I agree, as Nobel Prize winner and Holocaust survivor Elie Wiesel reminded us "Some stories are true that never happened"
So all i'm asking is where's the middle ground? Can you doubt and mock the utterly ridiculous accounts without being prosecuted or labelled a complete denier and a Nazi?
For example, Spielberg's Oscar winning 'The Last Days', where he had access to the largest collection of survivor interviews (apparently 50,000 +) of anyone on earth. Yet even Spielberg couldn't find people telling the truth (Irene Zisblatt, LOL).
Spielberg's Hoax - The Last Days of The Big Lie
www.bitchute.com
Eric Hunt's documentary about it (It's 2 hours, I don't expect anyone to watch it and i'm not a big fan of some of his narrative decisions).
Or Academy Award nominated -
Liberators: Fighting on Two Fronts in World War II . Telling the tale of the role played by the 761st Tank Battalion in freeing the prisoners of Dachau and Buchenwald.
Which ended up having to be withdrawn because it was so full of shit.

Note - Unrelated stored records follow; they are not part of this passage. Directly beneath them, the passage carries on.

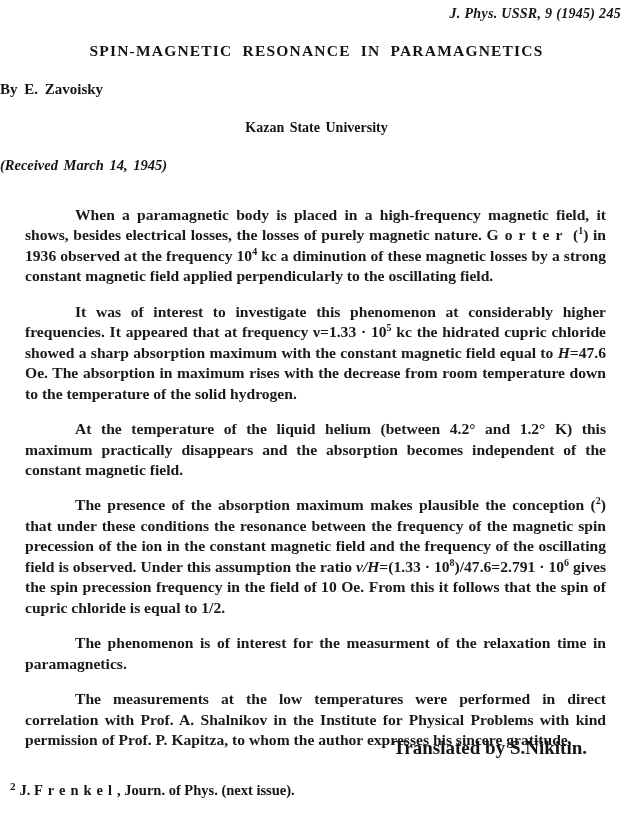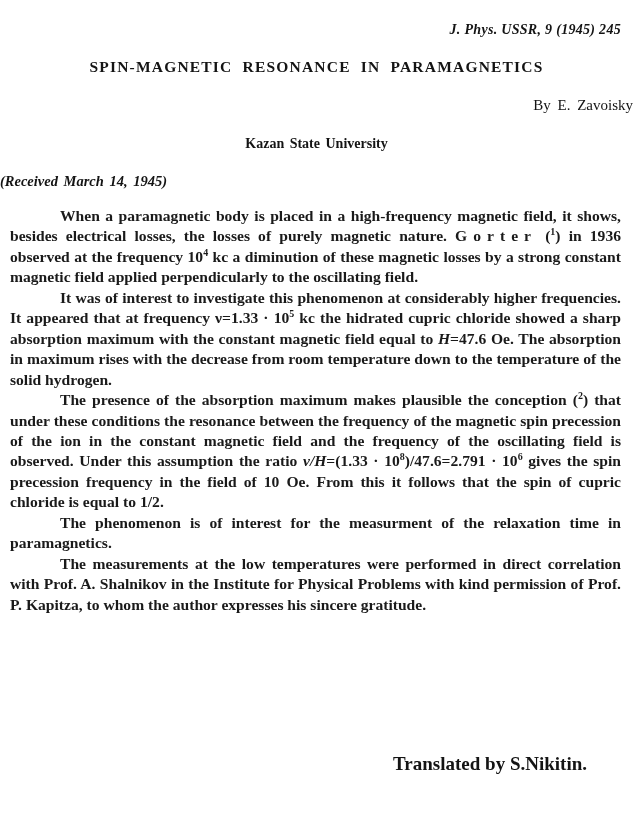"J. Phys. USSR, 9 (1945)" .page { top: 16px -> 0 }
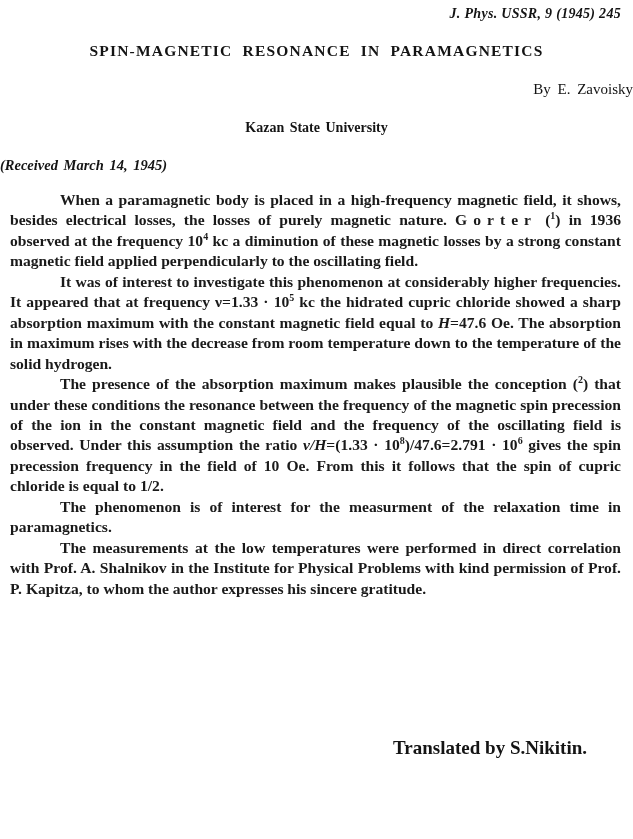"By E. Zavoisky" .author { font-weight: normal -> bold; text-align: right -> left }
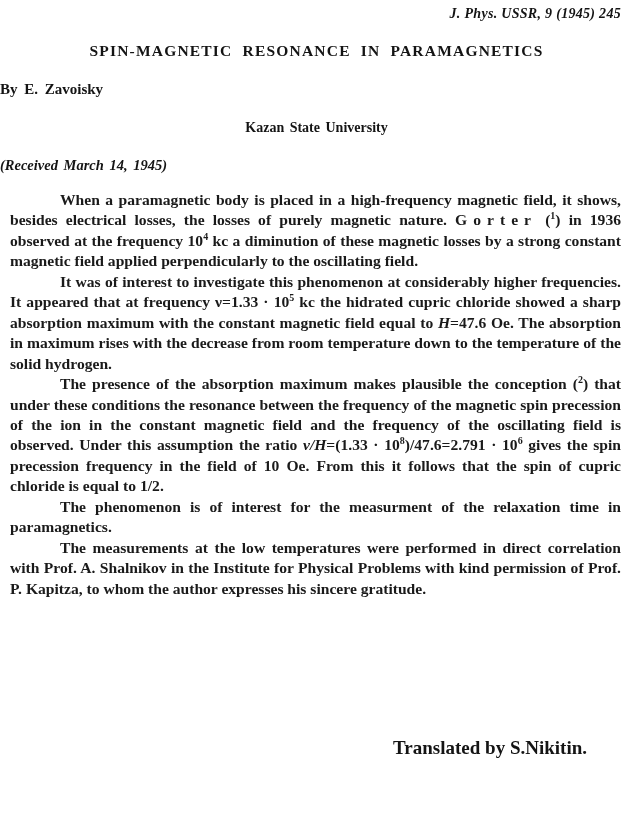"When a paramagnetic body is" .body p { margin: 0 -> 15px }
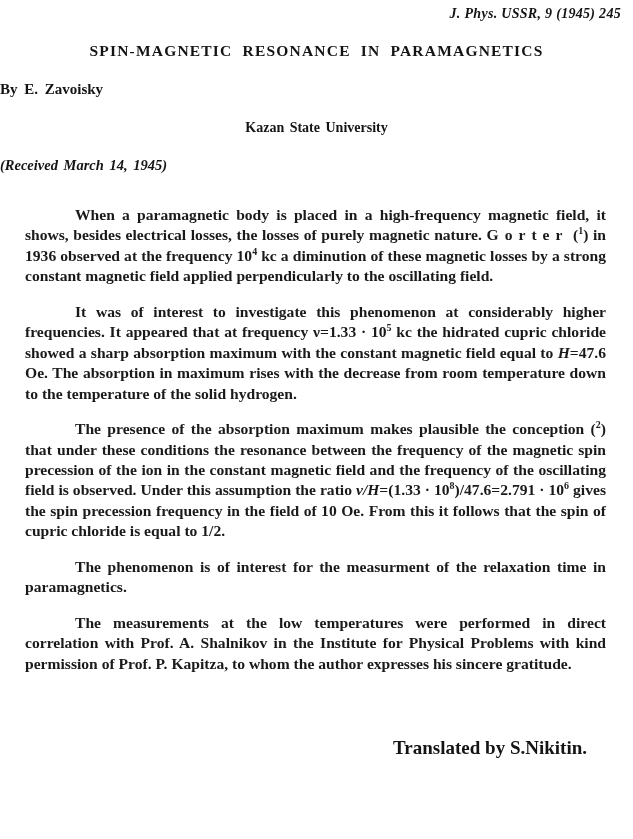"At the temperature of the" p { html: none -> <p>At the temperature of the liquid helium (between 4.2° and 1.2° K) this maximum practically disappears and the absorption becomes independent of the constant magnetic field.</p> }
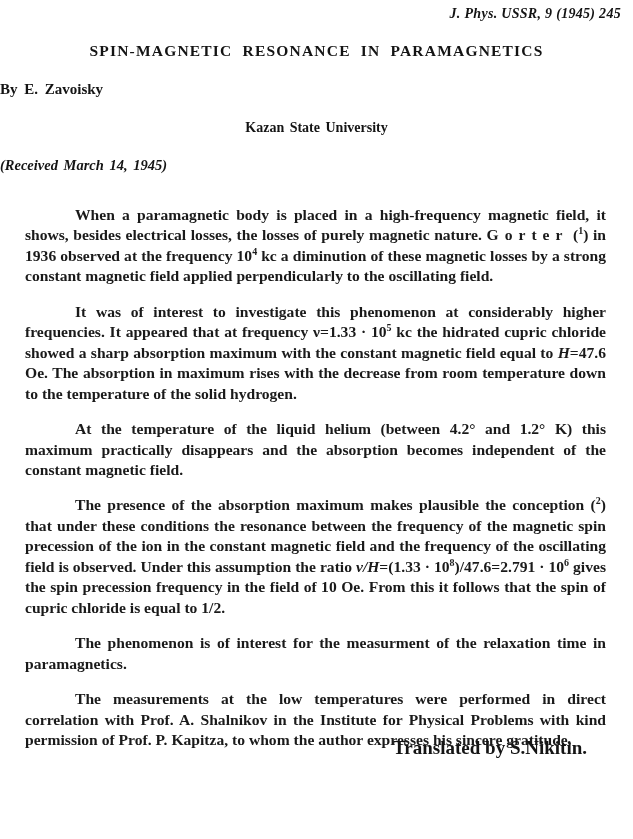"2 J. Frenkel, Journ. of" div.footnote { html: none -> <div><span>2</span><span>J. </span><span>Frenkel</span><span>, Journ. of Phys. (next issue).</span></div> }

After an intensive examination of Army records and interviews with military historians, Holocaust experts, [and] World War II veterans including black soldiers whose lives were depicted in "Liberators," the Guardian has learned that the most celebrated facts of "Liberators" are not true. Neither soldiers of the 761st All Black Tank Battalion nor the soldiers of the 183rd Black Combat Engineers ever liberated Buchenwald or Dachau.
So now we have unreliable testimony from not just Trump's Chosen survivors but also the Allied soldiers.